Regulated carriers were quick to spot another, related, practice against which the new rule can be invoked: “phantom traffic” – i.e., VoIP traffic that a terminating carrier can’t identify in order to bill intermediate carriers. Phantom traffic is a heated issue right now among carriers, and FCC proceedings are under way to reform the process.

The new law may provide a possible weapon against carriers who manipulate caller ID or automatic number identification (ANI) parameters to avoid paying access charges to other carriers. That is, the new prohibition potentially may give carriers a way to avoid being stiffed by their spoofing confrères. This potential arises because the Act defines “caller identification service” broadly, going beyond just caller ID to encompass call set-up parameters that are used for intercarrier billing (and emergency services), such as charge numbers and ANI. Manipulation of these numbers can lead to misrouted 911 calls (a very bad thing); it can also make it impossible for carriers to get paid for terminating the call.

Since the Act appears to targeted individual miscreants, invoking it to target phantom traffic seems like a stretch. But in a footnote to the anti-spoofing order, the Commission appears to condone such an application – saying outright that “we believe that caller ID spoofing done to wrongfully avoid payment of intercarrier compensation charges . . . would be a violation of our rules.” And, unlike non-regulated spoofers (identity thieves, malicious ex-spouses, etc.) who might arguably get one free pass under Section 503 (despite the Commission’s contrary belief), regulated entities such as carriers have virtually no chance of enjoying such a luxury.

Thus, a law initially envisioned as a consumer protection measure may also be deployed on the front lines of an internecine industry battle.

The new anti-spoofing law applies broadly – any exemptions are limited to law enforcement activity and court orders.
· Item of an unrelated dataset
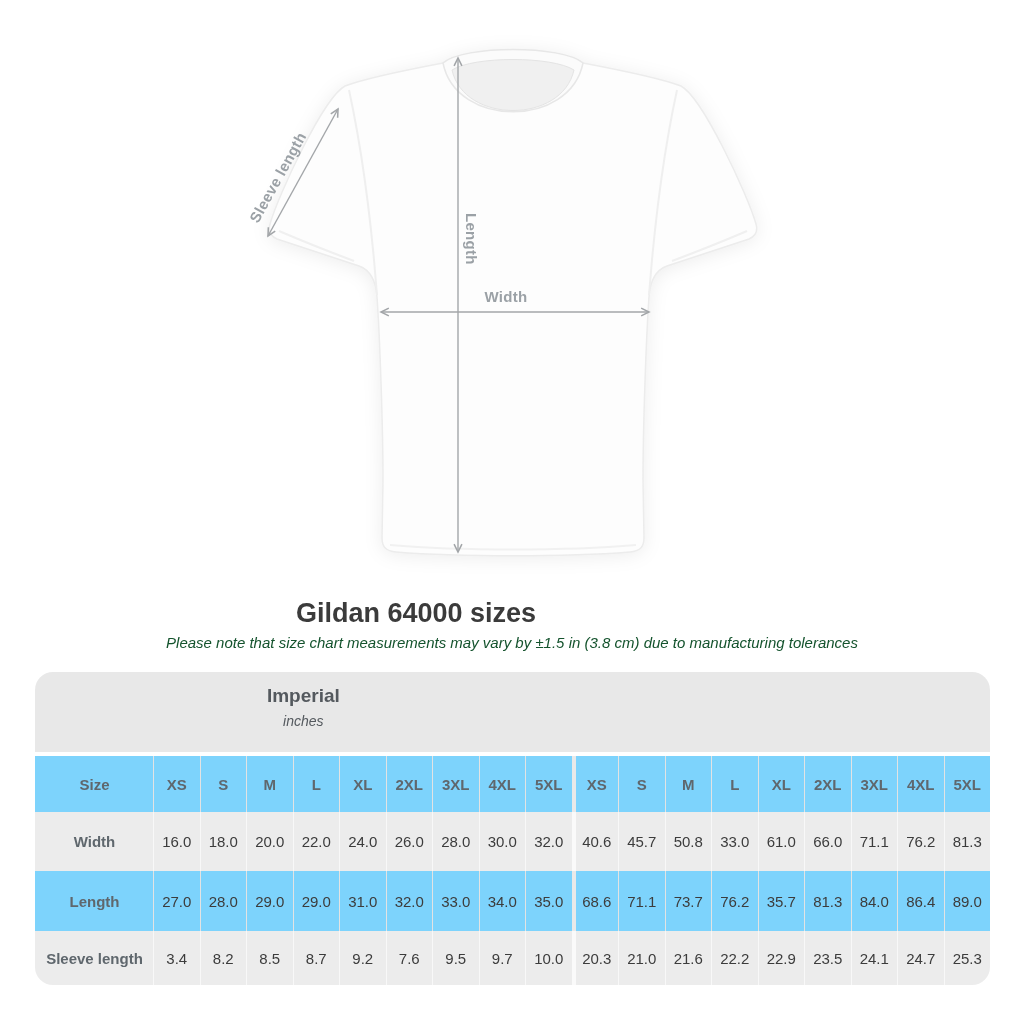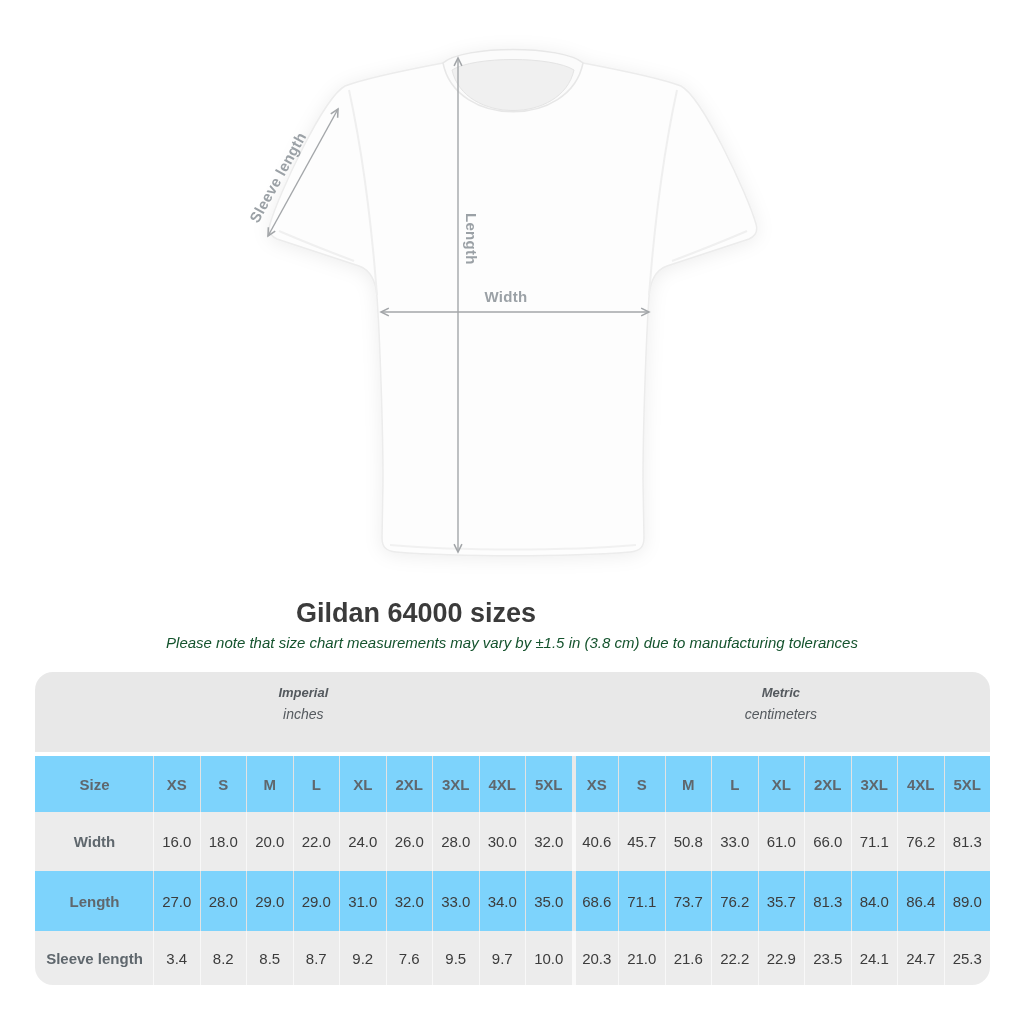"Imperial" .sec-title { font-size: 13px -> 19px; font-style: italic -> none }
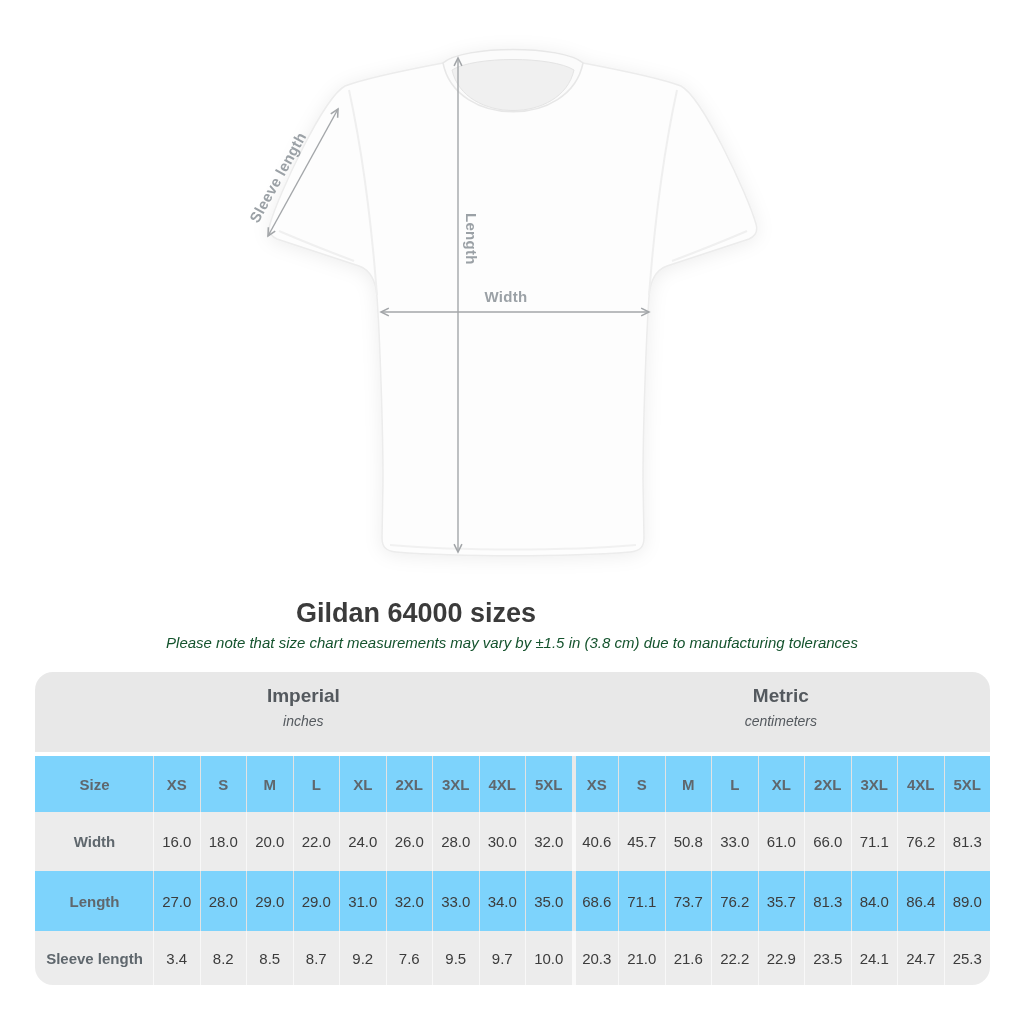"Metric" div.sec { html: <div> <div>Metric</div> <div>centimeters</div> </div> -> none }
The FCC declined to act on carriers’ requests to explicitly exempt other activities, such as a carrier simply transmitting a (spoofed) call, pointing out that such an exemption would be redundant given the limitation “with the intent to defraud, cause harm, or wrongfully obtain anything of value.” Assuming a carrier merely transmitting traffic does not know that the signaling has been manipulated, it is safe. Similarly, a spoofing service that does not act to defraud, cause harm, or wrongfully obtain anything of value, has not violated the rule.
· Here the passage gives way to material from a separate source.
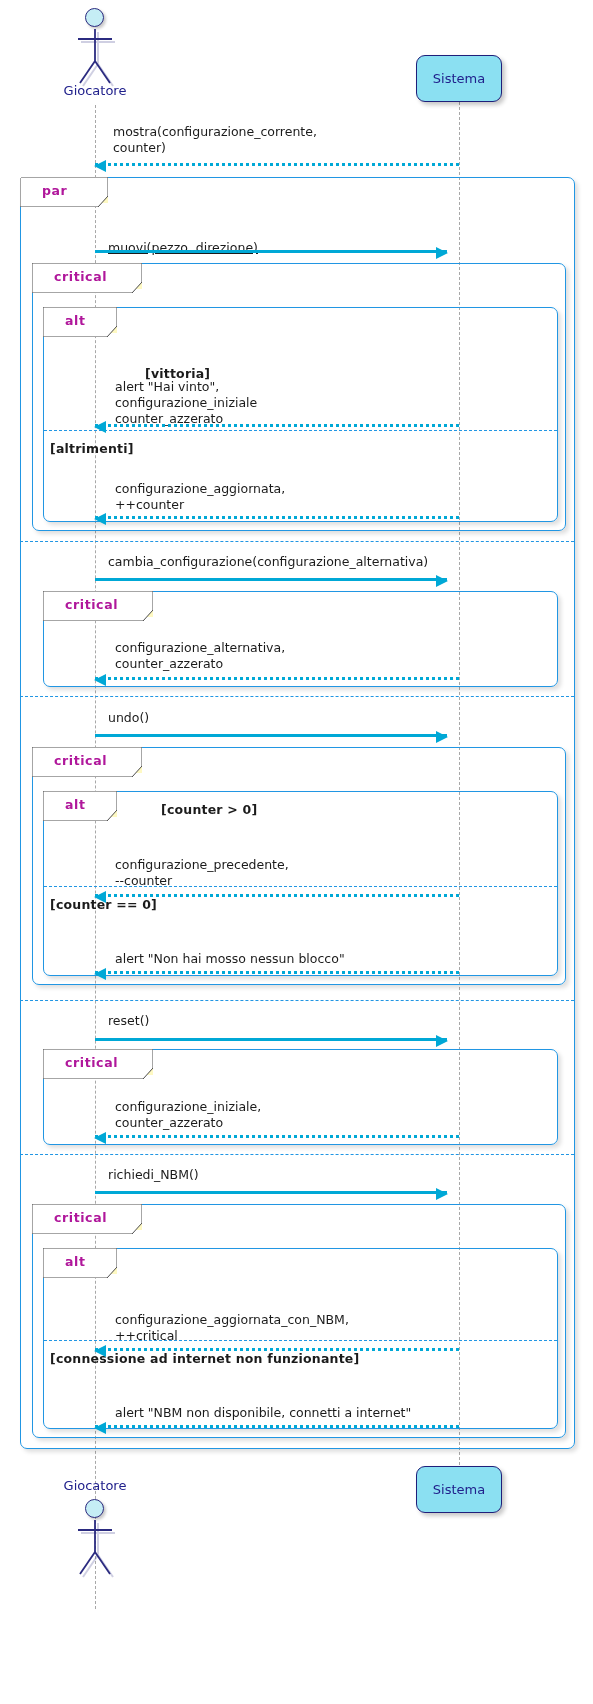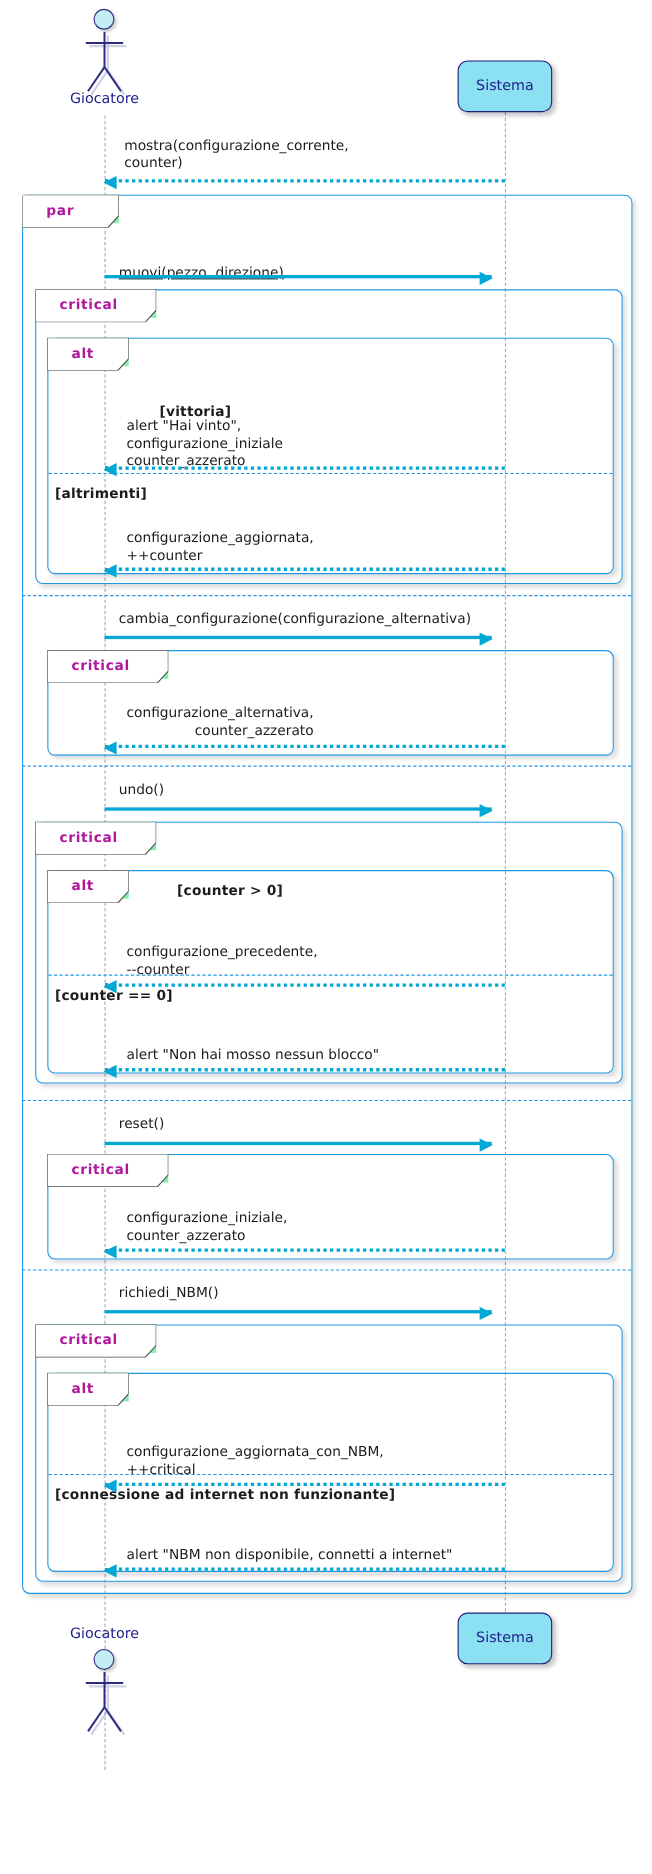"par" .frame-label { background: #86efac -> #fef9c3 }
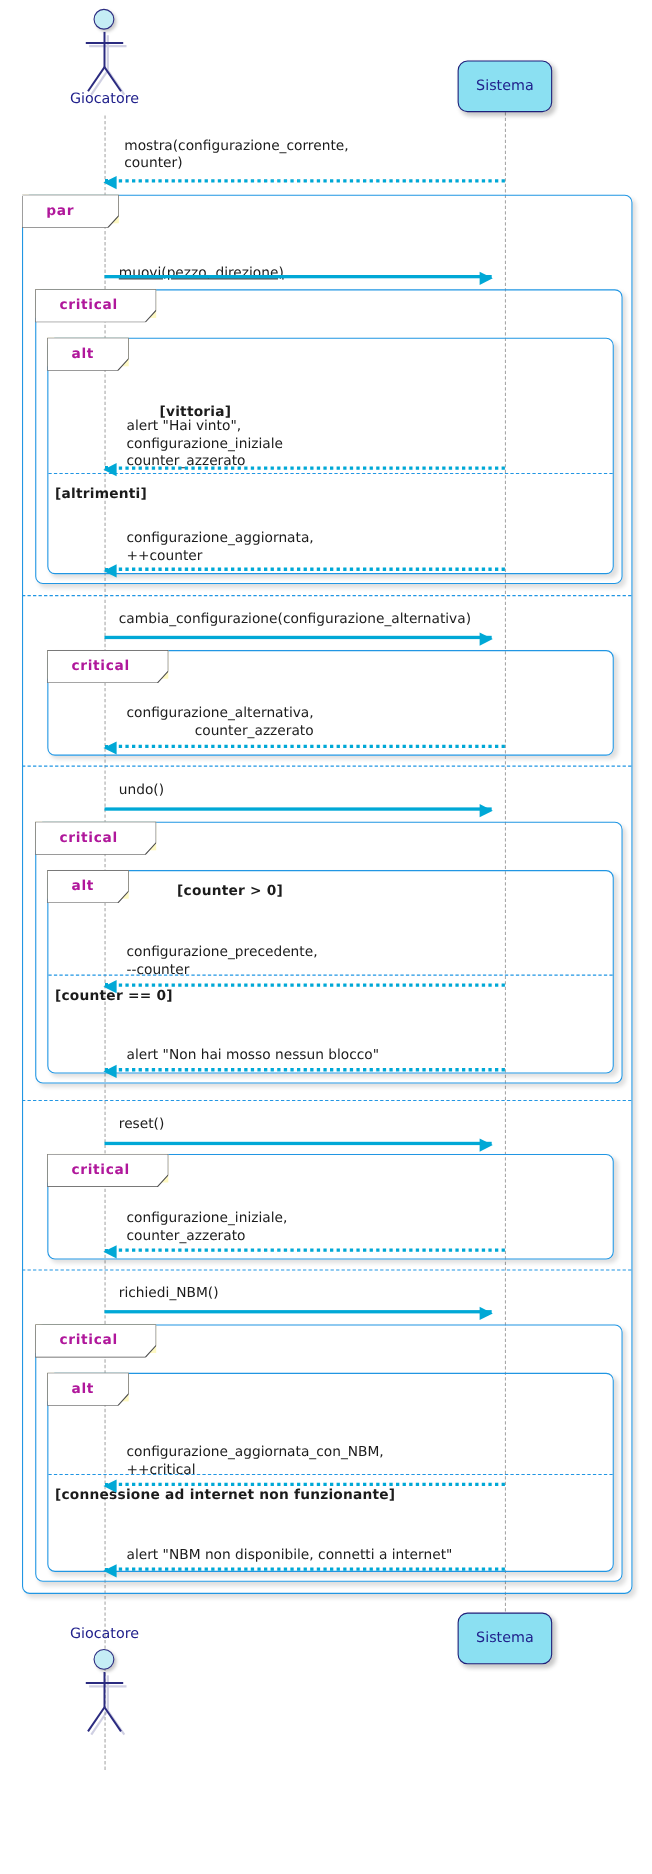"configurazione_alternativa," div.msg-label { text-align: right -> none }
The new rule extends to all interconnected VoIP as well as traditional phone services, but the FCC is not finished yet. It would like to go after services that unmask caller ID, i.e., which recover caller ID after a caller has pressed *67 to block the calling number. The FCC has also asked Congress to expand its authority to cover spoofers located outside of the United States, IP-enabled services that do not connect to the PSTN (such as calls between two computers or within Internet-based internal corporate networks), and spoofing in text messages. It also has video calling in its sights, as deaf people already use video widely, and the rest of us are not far behind.